With the help also from people here at Biostars, I collected the different barcodes. My question now is -if anyone has done it or has seen a paper that does this kind of analysis- the following:
If you do not know the barcodes beforehand, and, like me, you end up with, say, 5000 different 8mers. Obviously, some of them were very frequent and some not. However, my only way of approaching how to "decide" if the given 8nt combination I extracted is an actual barcode or not is to base it on frequency and qPCR integrations estimations.
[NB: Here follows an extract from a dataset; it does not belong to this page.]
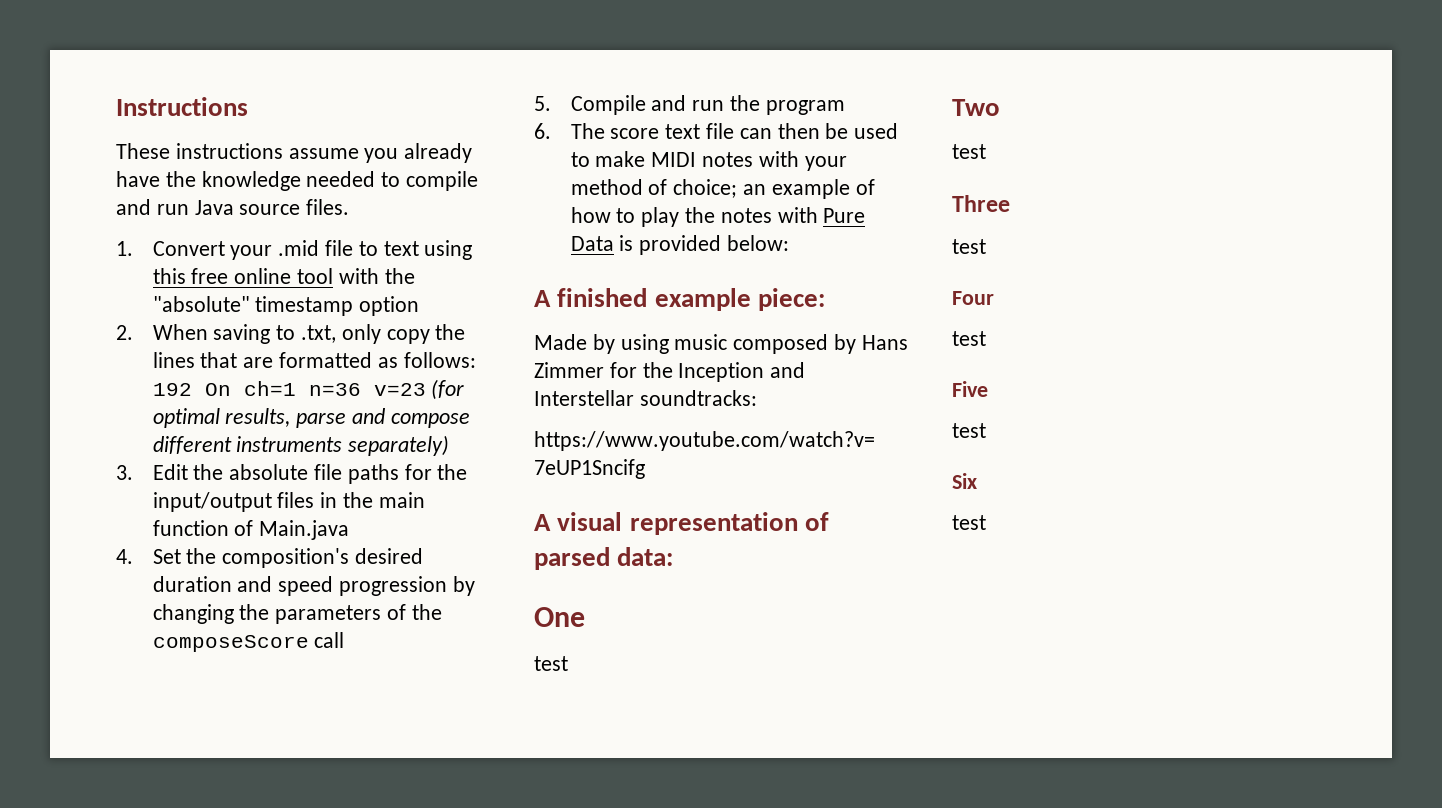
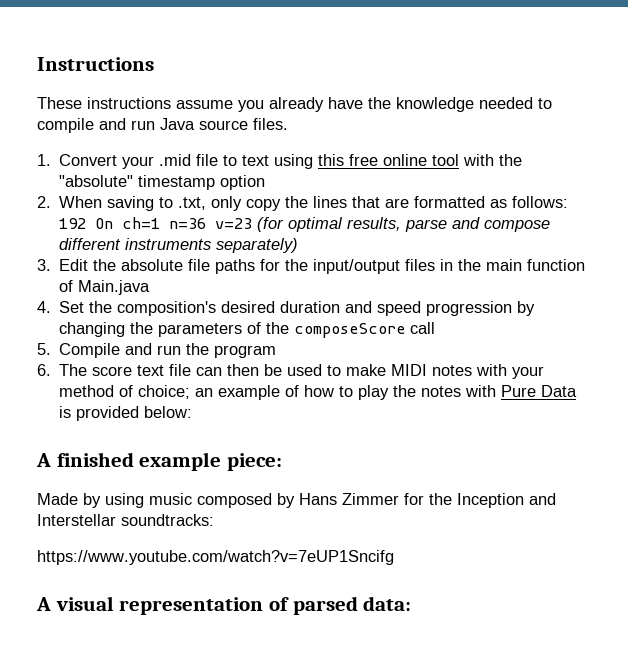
[534,607,585,627] [534,656,568,671] [952,99,1000,116] [952,144,986,159] [952,195,1010,212] [952,239,986,254] [952,291,994,305] [952,331,986,346] [952,381,988,397] [952,423,986,438] [952,473,977,489] [952,515,986,530] // One // test // Two // test // Three // test // Four // test // Five // test // Six // test -> (412, 603) none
But is this actually correct? I will add 2 examples:
First cell line gave me 40 barcodes which had a frequency of 60,000 - 130,000. Then, then next one in line had a frequency of 1,500 for example. I then said, "ok, since the drop from 60,000 to 1,500 is very big, probably all 8mers with frequency less than 60,000 are PCR artifacts. Do you think this is correct? I mean, I would like to see if there is some kind of publication where they describe how to select/set cut-offs.
Another experiment was more ambiguous, since there the frequency of the barcodes was dropping out "smoothly", like 100,000 - 90,000 ... 10,000, 8,000 ... So no huge jump. What do you do there then?
Any help/idea/publication that you might have come across would be of valuable help!